# Task 2: Customer Segmentation

This notebook performs customer segmentation using clustering algorithms (K-Means, DBSCAN) on the Mall Customer dataset. The workflow includes:
- Data loading and inspection
- Exploratory Data Analysis (EDA)
- Preprocessing (scaling, encoding)
- Clustering (K-Means, DBSCAN)
- Cluster visualization and evaluation
- Conclusions

---

In [None]:
# 1. Import Required Libraries
import pandas as pd
import numpy as np
import matplotlib.pyplot as plt
import seaborn as sns
from sklearn.preprocessing import StandardScaler
from sklearn.cluster import KMeans, DBSCAN
from sklearn.metrics import silhouette_score
import warnings
warnings.filterwarnings('ignore')

In [None]:
# 2. Load and Inspect the Dataset
try:
    df = pd.read_csv('Mall_Customers.csv')
except FileNotFoundError:
    df = None
    print('Dataset not found.
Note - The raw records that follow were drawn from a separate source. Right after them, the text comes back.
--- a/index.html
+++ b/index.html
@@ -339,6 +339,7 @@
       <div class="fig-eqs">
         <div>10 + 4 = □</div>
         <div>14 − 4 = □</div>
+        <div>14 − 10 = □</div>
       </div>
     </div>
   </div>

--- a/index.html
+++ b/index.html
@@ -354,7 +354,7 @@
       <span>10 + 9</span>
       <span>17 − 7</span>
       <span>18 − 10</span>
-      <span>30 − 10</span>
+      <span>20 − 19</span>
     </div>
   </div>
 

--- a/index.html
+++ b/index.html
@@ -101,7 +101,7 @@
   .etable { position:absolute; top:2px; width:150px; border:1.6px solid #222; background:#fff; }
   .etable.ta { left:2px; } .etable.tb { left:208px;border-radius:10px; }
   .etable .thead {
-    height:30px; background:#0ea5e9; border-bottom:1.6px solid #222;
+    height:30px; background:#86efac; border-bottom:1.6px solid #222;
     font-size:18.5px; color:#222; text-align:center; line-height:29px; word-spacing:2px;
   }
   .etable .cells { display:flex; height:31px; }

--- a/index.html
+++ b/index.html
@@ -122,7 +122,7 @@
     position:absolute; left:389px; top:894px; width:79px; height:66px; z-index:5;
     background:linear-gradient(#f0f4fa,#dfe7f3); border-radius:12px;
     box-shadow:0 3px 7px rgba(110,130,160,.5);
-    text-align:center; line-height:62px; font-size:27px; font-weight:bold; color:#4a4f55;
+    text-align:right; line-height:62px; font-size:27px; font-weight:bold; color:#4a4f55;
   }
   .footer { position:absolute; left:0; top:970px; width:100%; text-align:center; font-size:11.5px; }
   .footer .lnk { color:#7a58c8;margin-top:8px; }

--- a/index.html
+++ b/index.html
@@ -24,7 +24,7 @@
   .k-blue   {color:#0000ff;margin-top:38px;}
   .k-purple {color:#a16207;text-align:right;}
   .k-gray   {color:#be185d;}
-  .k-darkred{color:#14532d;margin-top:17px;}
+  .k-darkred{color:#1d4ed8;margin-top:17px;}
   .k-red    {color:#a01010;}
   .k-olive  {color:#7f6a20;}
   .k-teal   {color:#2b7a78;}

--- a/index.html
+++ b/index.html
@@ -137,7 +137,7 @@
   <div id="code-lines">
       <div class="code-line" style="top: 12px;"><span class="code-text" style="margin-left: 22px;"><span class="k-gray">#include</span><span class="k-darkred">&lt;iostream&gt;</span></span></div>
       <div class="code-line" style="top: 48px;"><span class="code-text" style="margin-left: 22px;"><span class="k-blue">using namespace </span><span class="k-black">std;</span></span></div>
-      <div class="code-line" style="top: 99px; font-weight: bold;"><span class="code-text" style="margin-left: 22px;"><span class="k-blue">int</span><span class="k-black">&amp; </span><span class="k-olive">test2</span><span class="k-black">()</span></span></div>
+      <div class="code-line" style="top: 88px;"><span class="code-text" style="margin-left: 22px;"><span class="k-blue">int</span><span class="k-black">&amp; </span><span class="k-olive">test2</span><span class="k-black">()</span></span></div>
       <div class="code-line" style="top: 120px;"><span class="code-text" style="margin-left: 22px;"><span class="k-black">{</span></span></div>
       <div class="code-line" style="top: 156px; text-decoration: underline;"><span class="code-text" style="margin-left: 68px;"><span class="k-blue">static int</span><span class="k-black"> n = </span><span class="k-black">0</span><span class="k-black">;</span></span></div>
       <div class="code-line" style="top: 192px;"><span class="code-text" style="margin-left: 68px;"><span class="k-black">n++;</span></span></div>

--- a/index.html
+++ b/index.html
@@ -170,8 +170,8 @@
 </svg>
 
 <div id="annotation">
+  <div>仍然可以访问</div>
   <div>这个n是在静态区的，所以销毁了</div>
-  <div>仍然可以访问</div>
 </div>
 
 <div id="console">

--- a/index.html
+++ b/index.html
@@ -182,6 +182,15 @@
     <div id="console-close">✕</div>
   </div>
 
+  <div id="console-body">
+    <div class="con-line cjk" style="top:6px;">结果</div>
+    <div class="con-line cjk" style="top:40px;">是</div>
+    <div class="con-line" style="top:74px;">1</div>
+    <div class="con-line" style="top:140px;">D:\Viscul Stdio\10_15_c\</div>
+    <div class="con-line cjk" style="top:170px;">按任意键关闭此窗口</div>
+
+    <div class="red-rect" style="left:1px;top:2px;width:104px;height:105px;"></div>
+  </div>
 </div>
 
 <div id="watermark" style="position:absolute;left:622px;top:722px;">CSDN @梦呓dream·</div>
Please place Mall_Customers.csv in this folder.')

if df is not None:
    display(df.head())
    print('\nShape:', df.shape)
    display(df.info())
    display(df.describe())

In [None]:
# 3. Exploratory Data Analysis (EDA)
if df is not None:
    # Gender distribution
    plt.figure(figsize=(5,3))
    sns.countplot(x='Gender', data=df)
    plt.title('Gender Distribution')
    plt.show()
    # Age distribution
    plt.figure(figsize=(6,3))
    sns.histplot(df['Age'], bins=20, kde=True)
    plt.title('Age Distribution')
    plt.show()
    # Annual Income distribution
    plt.figure(figsize=(6,3))
    sns.histplot(df['Annual Income (k$)'], bins=20, kde=True)
    plt.title('Annual Income Distribution')
    plt.show()
    # Spending Score distribution
    plt.figure(figsize=(6,3))
    sns.histplot(df['Spending Score (1-100)'], bins=20, kde=True)
    plt.title('Spending Score Distribution')
    plt.show()
    # Pairplot
    sns.pairplot(df[['Age', 'Annual Income (k$)', 'Spending Score (1-100)']])
    plt.show()

In [None]:
# 4. Preprocessing (Encoding, Scaling)
if df is not None:
    # Encode Gender
    df['Gender'] = df['Gender'].map({'Male': 0, 'Female': 1})
    # Select features for clustering
    X = df[['Gender', 'Age', 'Annual Income (k$)', 'Spending Score (1-100)']]
    scaler = StandardScaler()
    X_scaled = scaler.fit_transform(X)

In [None]:
# 5. K-Means Clustering
if df is not None:
    # Find optimal number of clusters using the elbow method
    inertia = []
    for k in range(1, 11):
        kmeans = KMeans(n_clusters=k, random_state=42)
        kmeans.fit(X_scaled)
        inertia.append(kmeans.inertia_)
    plt.figure(figsize=(6,4))
    plt.plot(range(1, 11), inertia, marker='o')
    plt.title('Elbow Method For Optimal k')
    plt.xlabel('Number of clusters')
    plt.ylabel('Inertia')
    plt.show()
    # Fit KMeans with optimal k (e.g., 5)
    kmeans = KMeans(n_clusters=5, random_state=42)
    clusters = kmeans.fit_predict(X_scaled)
    df['Cluster'] = clusters
    print('Silhouette Score:', silhouette_score(X_scaled, clusters))

In [None]:
# 6. Cluster Visualization
if df is not None:
    plt.figure(figsize=(8,6))
    sns.scatterplot(x='Annual Income (k$)', y='Spending Score (1-100)', hue='Cluster', data=df, palette='Set1')
    plt.title('Customer Segments (K-Means)')
    plt.show()
    # Average spending per cluster
    print(df.groupby('Cluster')['Spending Score (1-100)'].mean())

In [None]:
# 7. DBSCAN Clustering (Bonus)
if df is not None:
    dbscan = DBSCAN(eps=0.7, min_samples=5)
    db_clusters = dbscan.fit_predict(X_scaled)
    df['DBSCAN_Cluster'] = db_clusters
    plt.figure(figsize=(8,6))
    sns.scatterplot(x='Annual Income (k$)', y='Spending Score (1-100)', hue='DBSCAN_Cluster', data=df, palette='Set2')
    plt.title('Customer Segments (DBSCAN)')
    plt.show()

## Conclusions

- K-Means clustering reveals distinct customer segments based on income and spending.
- DBSCAN can find non-spherical clusters and outliers.
- EDA and cluster analysis help businesses target marketing strategies.

---

**To run this notebook:**
1. Place `Mall_Customers.csv` in this folder.
2. Run all cells in order.
3. Review results and plots for insights.